Tianyi Qiu,Jingxuan Qiu,Jun Feng,Dingfeng Wu,Yiyan Yang,Kailin Tang,Zhiwei Cao,Ruixin Zhu
DOI: https://doi.org/10.1093/bib/bbw004
IF: 9.5
2017-01-01
Briefings in Bioinformatics
Abstract:As an extension of the conventional quantitative structure activity relationship models, proteochemometric (PCM) modelling is a computational method that can predict the bioactivity relations between multiple ligands and multiple targets.
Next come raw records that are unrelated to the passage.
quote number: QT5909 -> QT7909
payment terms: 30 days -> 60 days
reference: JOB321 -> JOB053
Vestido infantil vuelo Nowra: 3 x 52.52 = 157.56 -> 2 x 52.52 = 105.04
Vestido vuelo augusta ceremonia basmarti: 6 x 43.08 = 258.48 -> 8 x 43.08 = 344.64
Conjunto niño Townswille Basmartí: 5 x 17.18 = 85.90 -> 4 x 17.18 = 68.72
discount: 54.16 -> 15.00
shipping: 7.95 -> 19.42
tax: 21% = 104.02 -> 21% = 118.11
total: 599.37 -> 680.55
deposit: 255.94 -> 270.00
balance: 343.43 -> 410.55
Traditional PCM modelling includes three essential elements: descriptors (including target descriptors, ligand descriptors and cross-term descriptors), bioactivity data and appropriate learning functions that link the descriptors to the bioactivity data. Since its appearance, PCM modelling has developed rapidly over the past decade by taking advantage of the progress of different descriptors and machine learning techniques, along with the increasing amounts of available bioactivity data. Specifically, the new emerging target descriptors and cross-term descriptors not only significantly increased the performance of PCM modelling but also expanded its application scope from traditional protein-ligand interaction to more abundant interactions, including protein-peptide, protein-DNA and even protein-protein interactions. In this review, target descriptors and cross-term descriptors, as well as the corresponding application scope, are intensively summarized. Additionally, we look forward to seeing PCM modelling extend into new application scopes, such as Target-Catalyst-Ligand systems, with the further development of descriptors, machine learning techniques and increasing amounts of available bioactivity data.